All you Need to know about Coronary Angiography

Coronary angiography is a simple procedure to identify the blocks in the blood vessels supplying the heart muscle. These cholesterol or calcium blockages can lead to a heart attack or angina and need to be identified in time. Angiography is medically termed as Coronary artery angiography (CAG).

Symptoms of angiography:

  • Unstable angina or Chest pain (uncontrolled with medications or after a heart attack)
  • Heart attack
  • Before a bypass surgery
  • Abnormal treadmill test results (stress ECG)
  • To determine the extent of coronary artery disease
  • The disease of the heart valve causing symptoms (syncope, shortness of breath)
  • To monitor rejection in heart transplant patients
  • Syncope or loss of consciousness in patients with aortic valve disease

What does the angiogram test consist of?

Before starting the procedure, your healthcare provider will review your medical history- present and past, including allergies and medications you take. The physician will perform a physical examination and check your vital parameters — blood pressure and pulse, etc.

Next, you will be asked to empty your bladder and change into a hospital gown. You will remove any other accessories from you. You will be asked to be an empty stomach from midnight on the scheduled day of the surgery.
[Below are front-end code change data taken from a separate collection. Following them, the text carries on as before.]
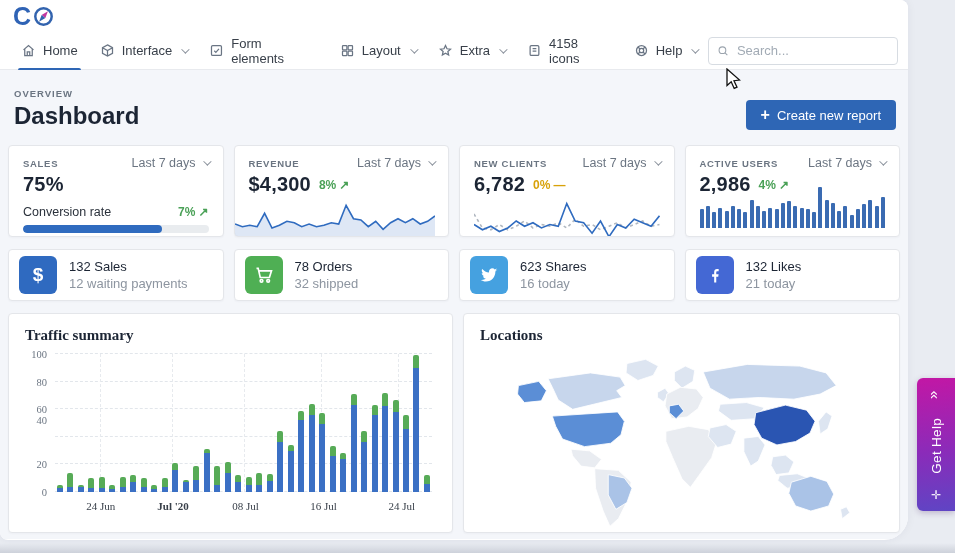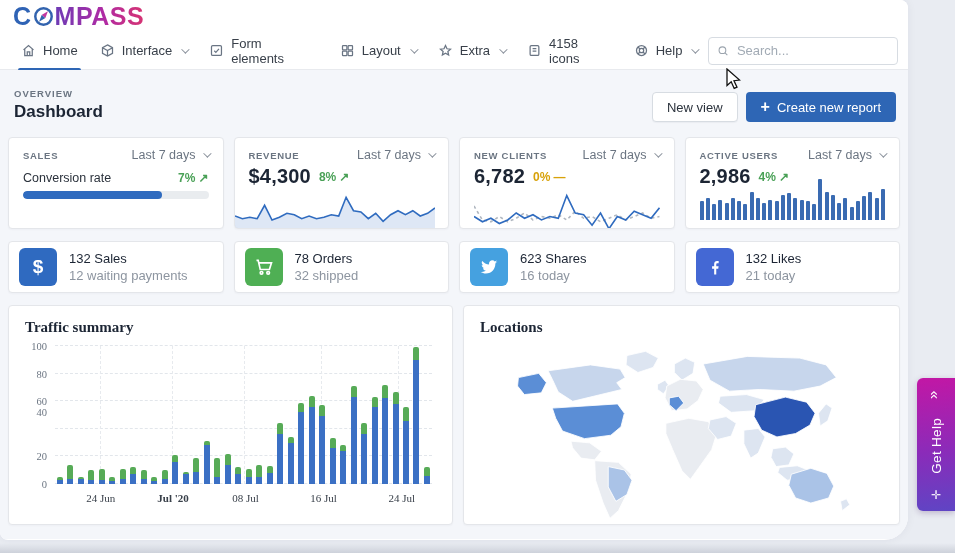"MPASS" span.l-rest { html: <span>MPASS</span> -> none }
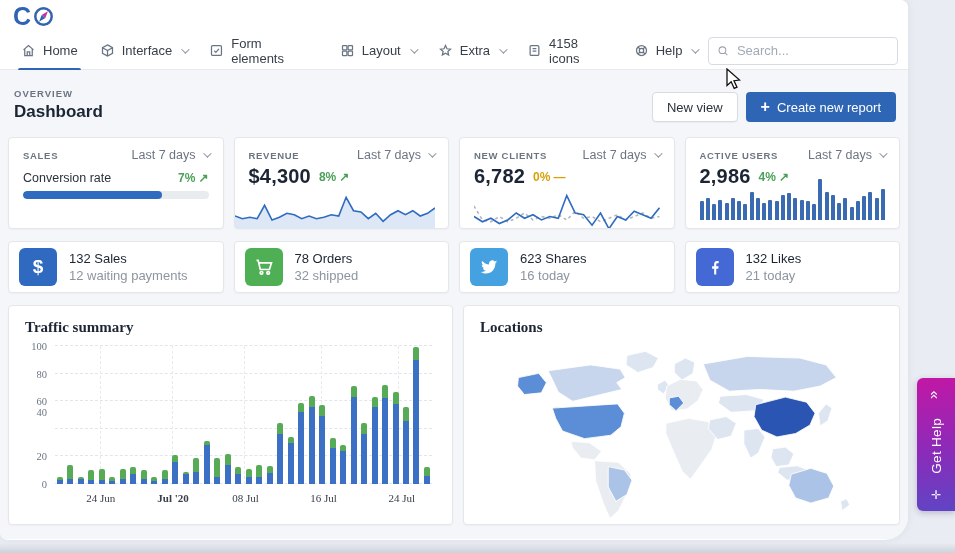"Dashboard" .page-title { font-size: 17px -> 24px }
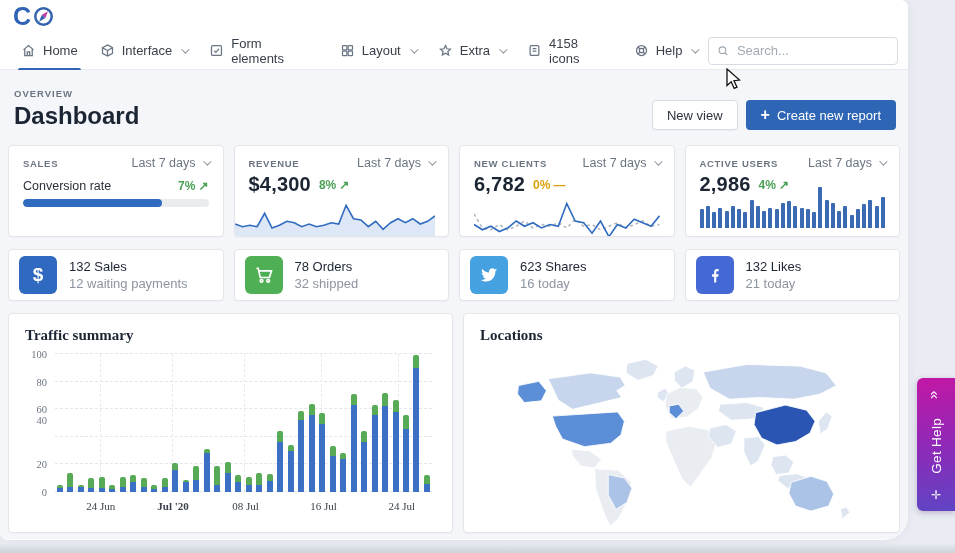"New view" div.btn { html: <div>New view</div> -> none }
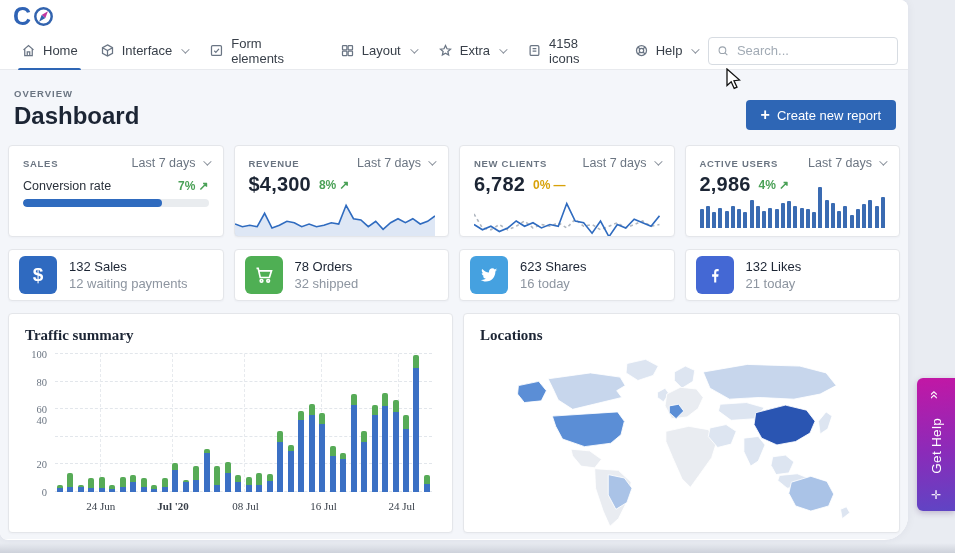"75%" div.stat-value-row { html: none -> <div> <span>75%</span> </div> }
The procedure of angiography?

For the procedure, you will lie on an X-ray table and fasten the safety straps across your chest and legs. X-ray cameras will move over and around your upper body to take many pictures from different angles.

You may be given sedatives, other medications, and fluids through an intravenous (IV) line, which is inserted into a vein in your arm.

Your heart will be monitored throughout the procedure with the electrodes fixed on your chest. A blood pressure cuff will track your blood pressure, and a pulse oximeter will measure the amount of oxygen level in your blood.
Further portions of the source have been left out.